START Given data

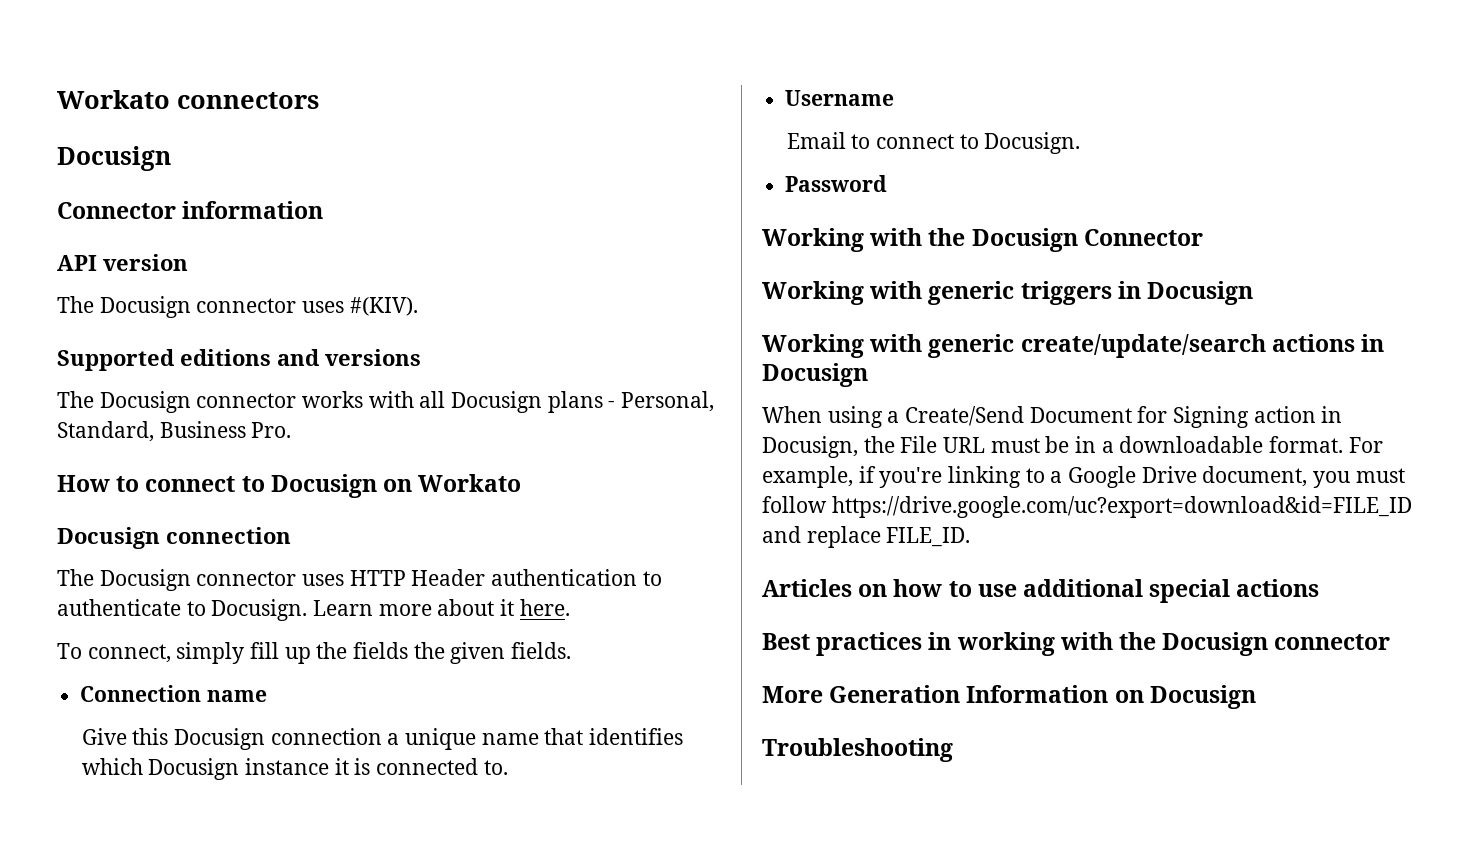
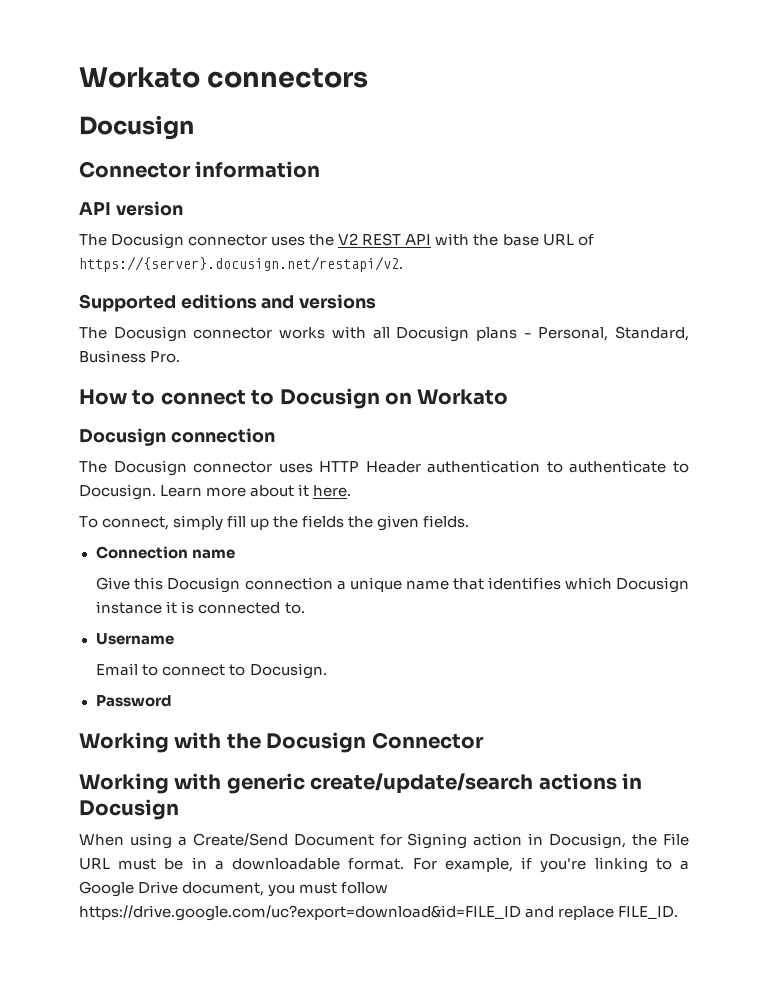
[349,297,418,316] #(KIV). -> [309,233,594,246] [79,256,403,272] the V2 REST API with the base URL of https://{server}.docusign.net/restapi/v2.
[762,281,1254,305] // Working with generic triggers in Docusign -> (484, 740) none
[762,579,1320,603] [762,632,1391,656] [762,685,1256,709] [762,738,953,762] // Articles on how to use additional special actions // Best practices in working with the Docusign connector // More Generation Information on Docusign // Troubleshooting -> (679, 912) none

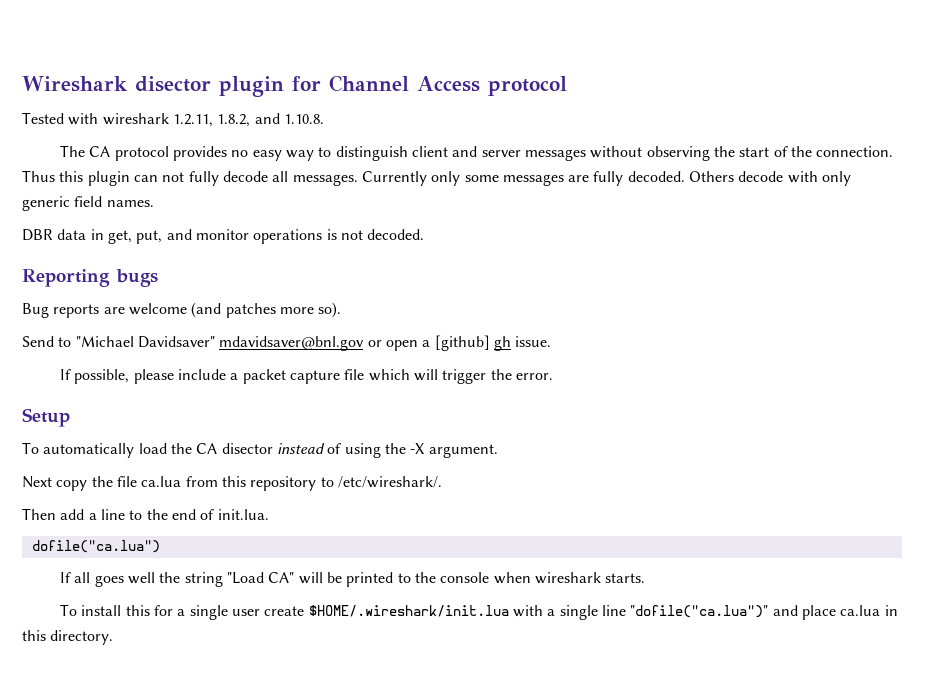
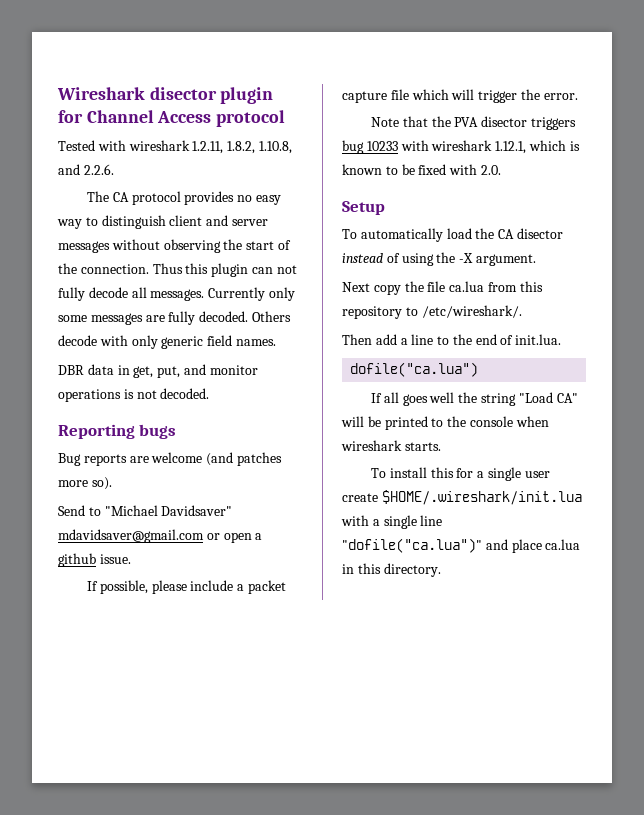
[254,113,324,124] and 1.10.8. -> [258,141,292,154] [58,164,114,175] 1.10.8, and 2.2.6.
[219,336,365,351] mdavidsaver@bnl.gov -> [58,529,204,543] mdavidsaver@gmail.com
[434,335,511,351] [github] gh -> [58,553,96,567] github
(553, 376) none -> [371,116,576,130] [342,140,580,154] [342,164,501,175] // Note that the PVA disector triggers bug 10233 with wireshark 1.12.1, which is known to be fixed with 2.0.

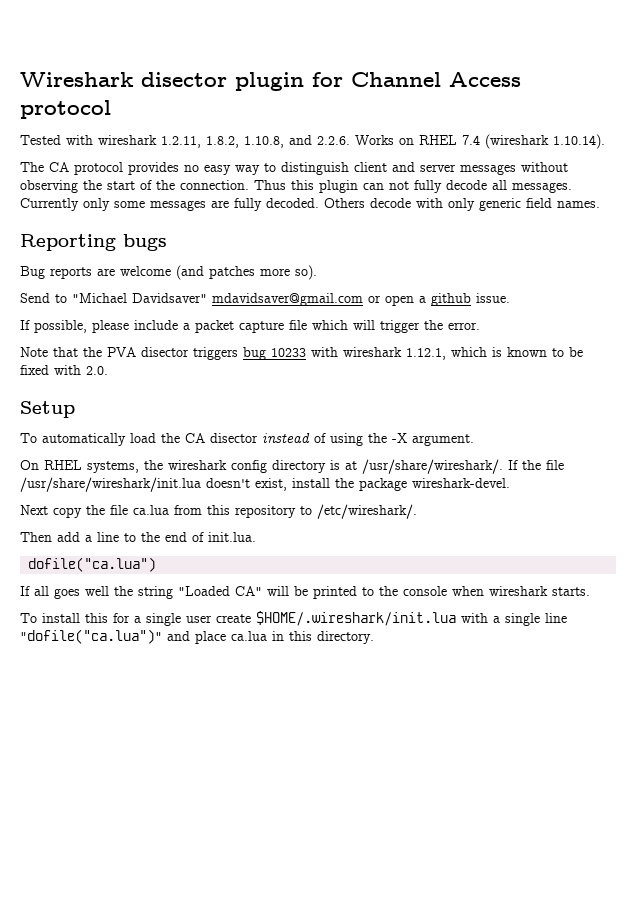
(114, 169) none -> [355,134,605,149] Works on RHEL 7.4 (wireshark 1.10.14).
[58,364,258,378] [58,388,210,402] // DBR data in get, put, and monitor operations is not decoded. -> (600, 204) none
(536, 260) none -> [20,459,564,474] [20,477,510,492] // On RHEL systems, the wireshark config directory is at /usr/share/wireshark/. If the file /usr/share/wireshark/init.lua doesn't exist, install the package wireshark-devel.
[518,392,553,403] "Load -> [178,586,230,596] "Loaded

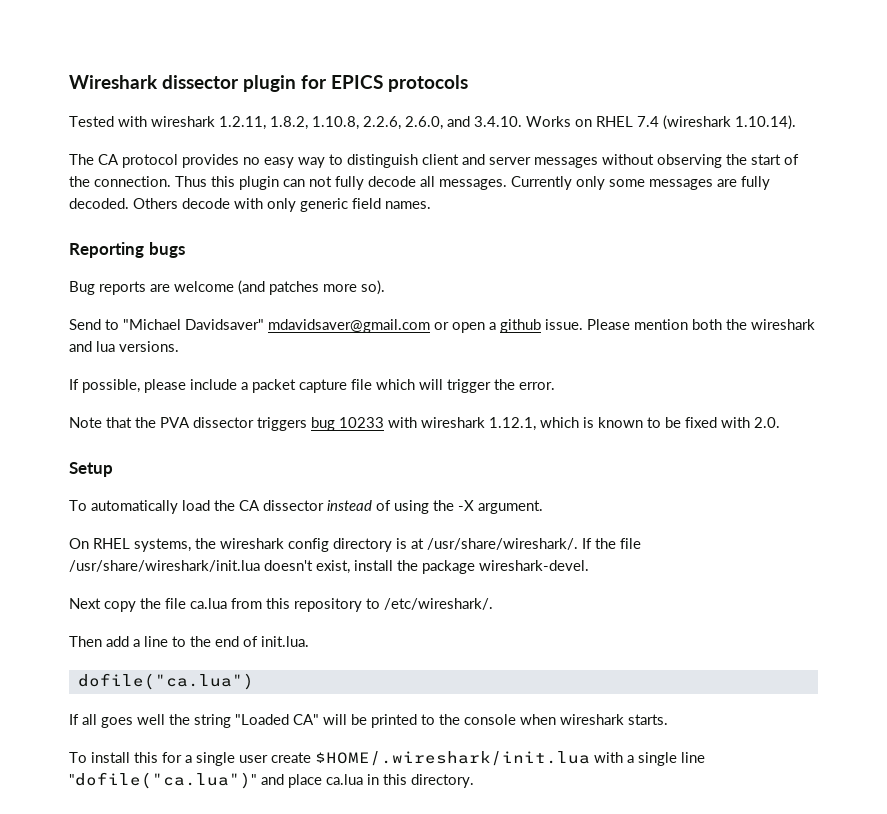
[141,72,227,87] disector -> [162,75,239,89] dissector
[351,72,521,87] [20,100,111,119] Channel Access protocol -> [331,75,468,92] EPICS protocols
[289,135,350,145] and 2.2.6. -> [363,116,522,130] 2.2.6, 2.6.0, and 3.4.10.
(510, 298) none -> [587,319,815,330] [69,341,179,352] Please mention both the wireshark and lua versions.
[141,347,189,357] disector -> [193,417,254,428] dissector
[210,433,258,443] disector -> [263,500,324,511] dissector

END Given data

[Your instructions] Wherever a line in the entries above holds "triggers", copy that line.

[Solution for this task]
[762,281,1254,305] // Working with generic triggers in Docusign -> (484, 740) none
(553, 376) none -> [371,116,576,130] [342,140,580,154] [342,164,501,175] // Note that the PVA disector triggers bug 10233 with wireshark 1.12.1, which is known to be fixed with 2.0.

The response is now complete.